Tarik Skubal (2-2, 4.18), Tigers: He’s coming off a grinder of a start against the Red Sox. His stuff was good but the pesky Red Sox kept pecking away at him. He ended up allowing five runs (four earned) and seven hits in 5⅓ innings. The big blow was a three-run homer by left-handed swinging Triston Casas — the first homer Skubal had allowed in 58⅓ innings dating to July 8, 2022.

Xzavion Curry (3-1, 3.39), Guardians: He’s been mostly used as a reliever or opener, but his last two outings have been five-inning starts, the last one against the Rays was rough (five runs in five innings). His hard-hit rate (47%) is in the bottom 5% in baseball. He throws mostly sliders and curves off a 93-mph fastball and doesn’t miss a lot of bats (16% strikeout rate).

GAME 2

RHP Matt Manning (4-4, 4.60), Tigers: Against a lefty-stacked Red Sox lineup on Saturday, Manning went back to his fastball, throwing 51 four-seamers out 90 pitches to great success. He was spotting it to both sides, up and down, and he deftly mixed just enough sliders and curveballs to keep the Red Sox off balance. He allowed one run and two hits in 5⅓ innings.

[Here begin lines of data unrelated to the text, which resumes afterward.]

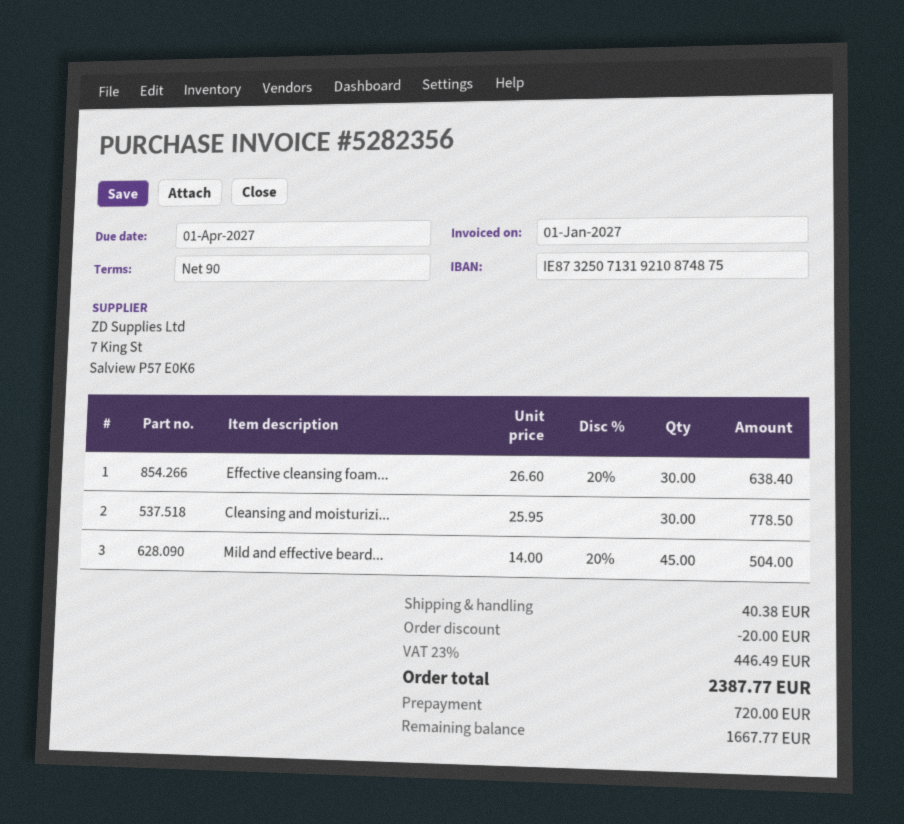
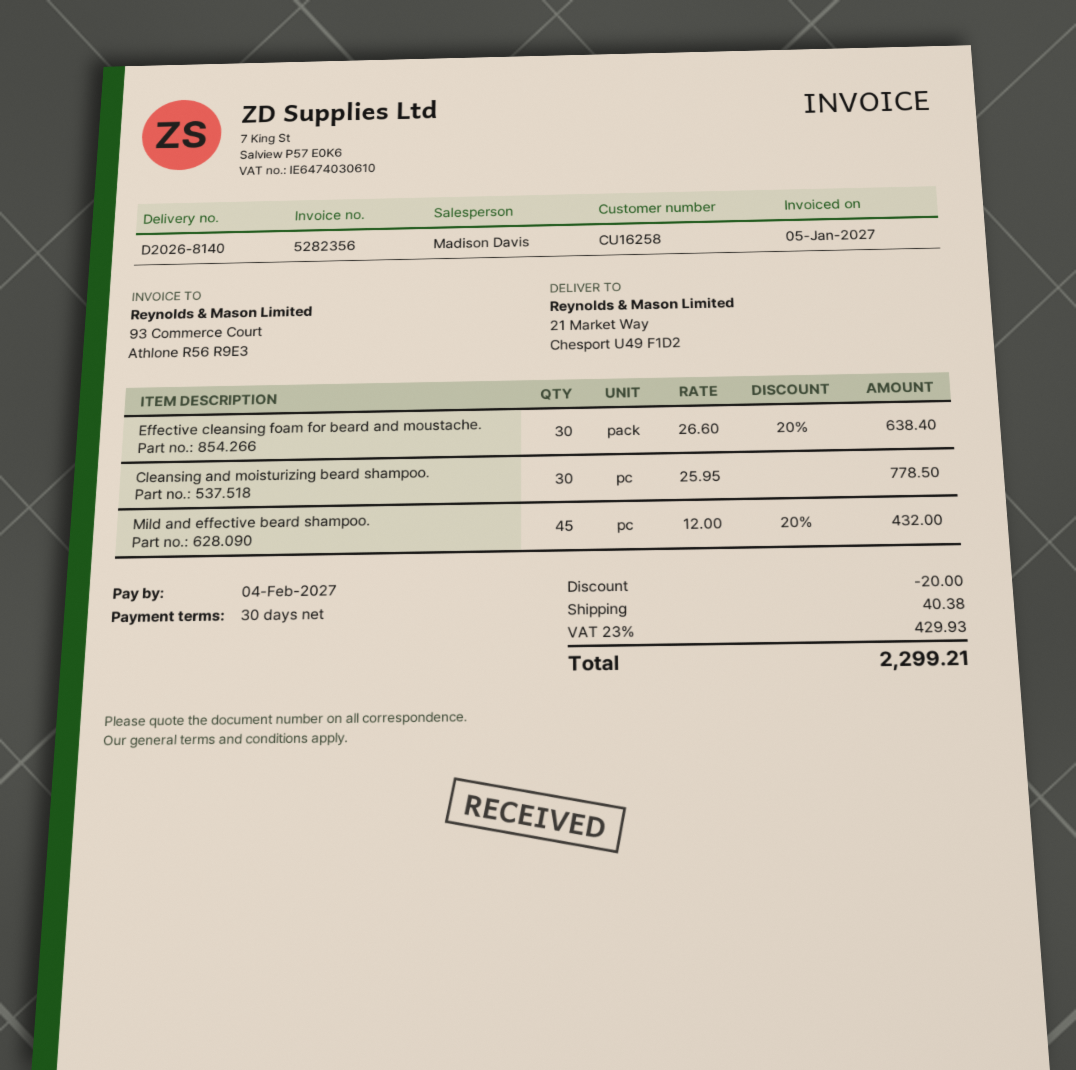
invoice date: 2027-01-01 -> 2027-01-05
payment terms: 90 days -> 30 days
due date: 2027-04-01 -> 2027-02-04
Mild and effective beard...: 45 x 14.00 - 20% = 504.00 -> 45 x 12.00 - 20% = 432.00
tax: 23% = 446.49 -> 23% = 429.93
total: 2387.77 -> 2299.21

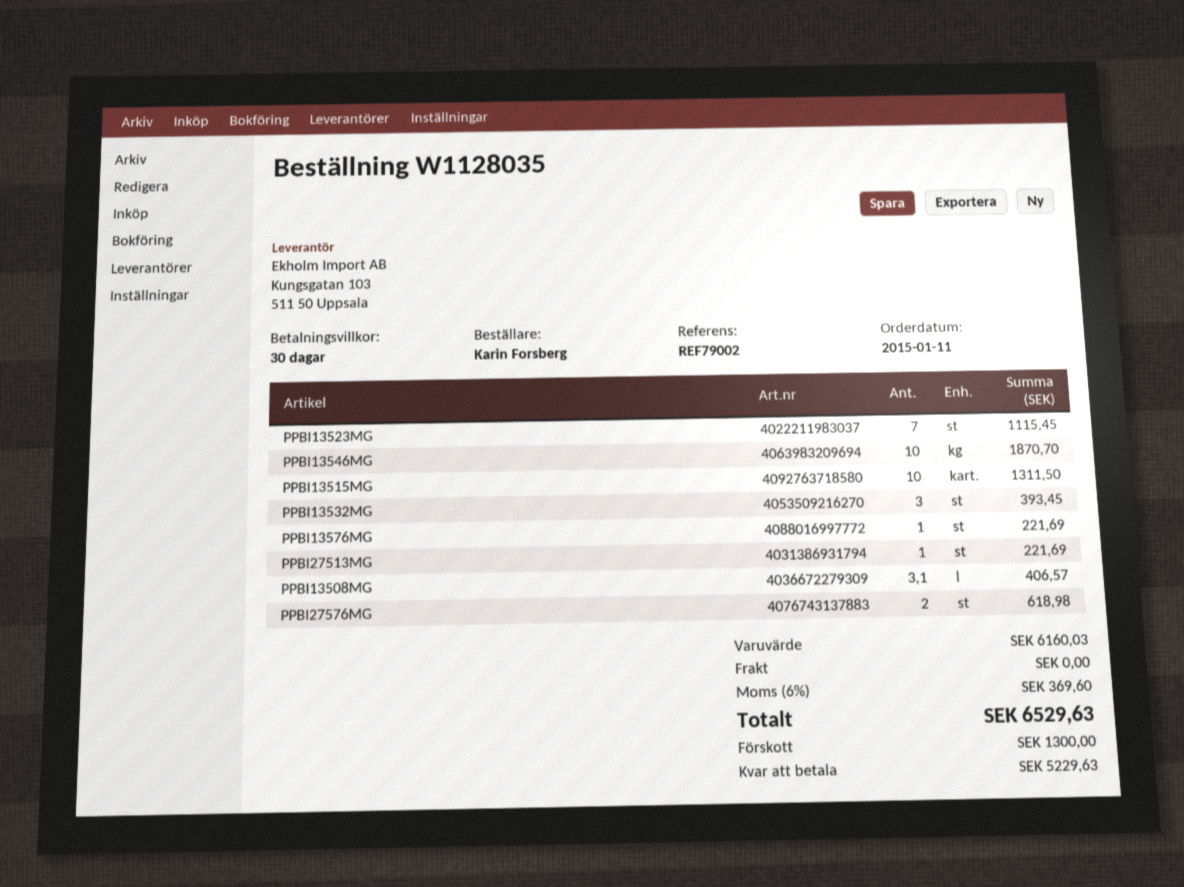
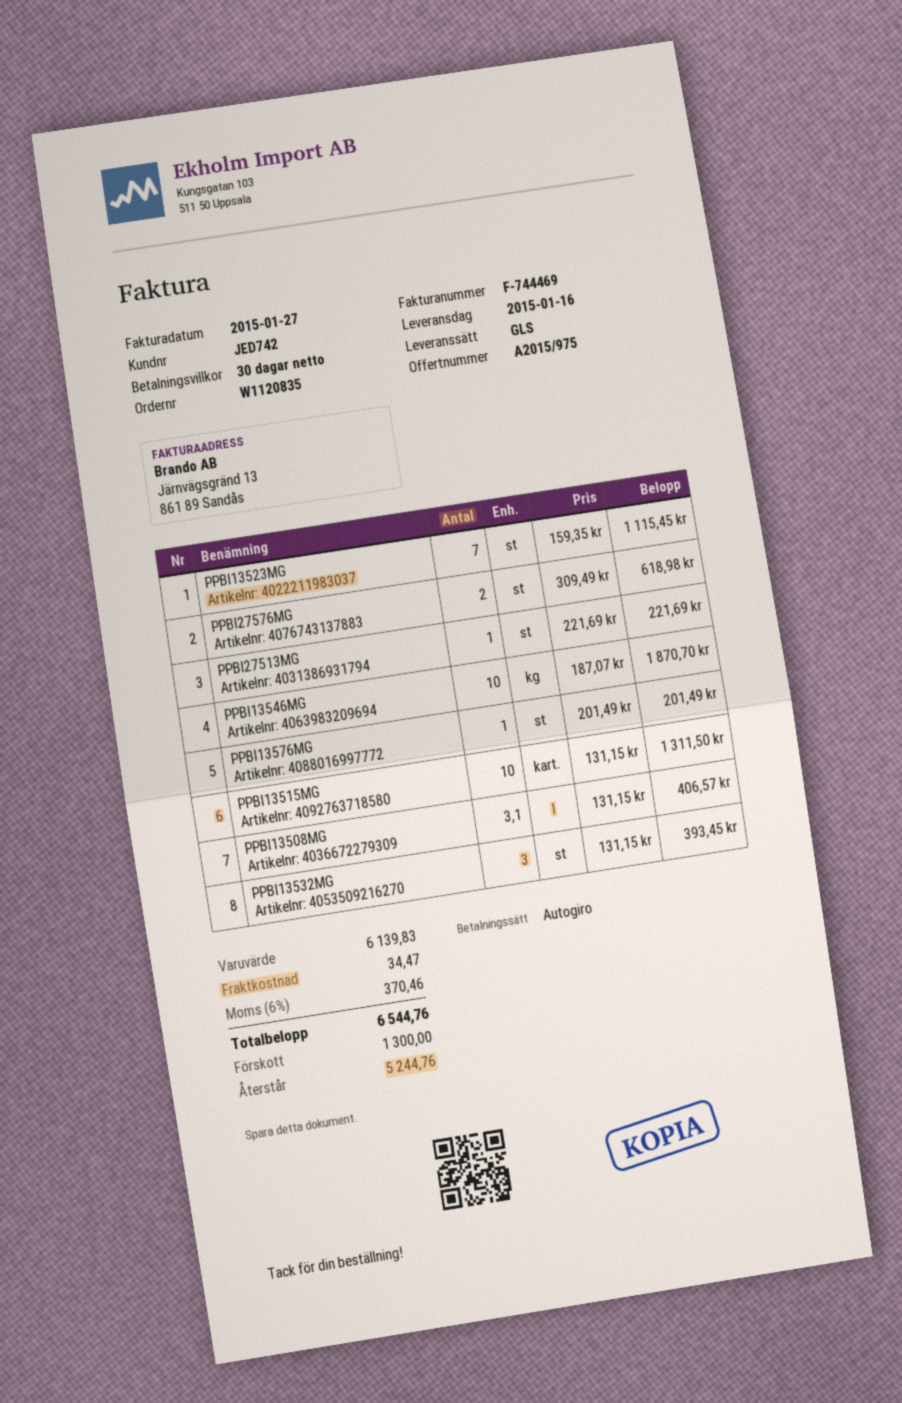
order number: W1128035 -> W1120835
PPBI13576MG: 1 for 221.69 -> 1 for 201.49
subtotal: 6160.03 -> 6139.83
shipping: 0.00 -> 34.47
tax: 6% = 369.60 -> 6% = 370.46
total: 6529.63 -> 6544.76
balance: 5229.63 -> 5244.76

RHP Gavin Williams (1-3, 2.80), Guardians: His last three starts have been most impressive. Against Houston, Toronto and Tampa Bay, he allowed three runs total in 17 innings with 28 strikeouts, five walks and an opponent average of .172. The 6-foot-6, 250-pound rookie has an average velocity of 96 mph on his four-seam, which plays up with his 7-foot-5 extension. He mixes sliders and curveballs off the four-seam.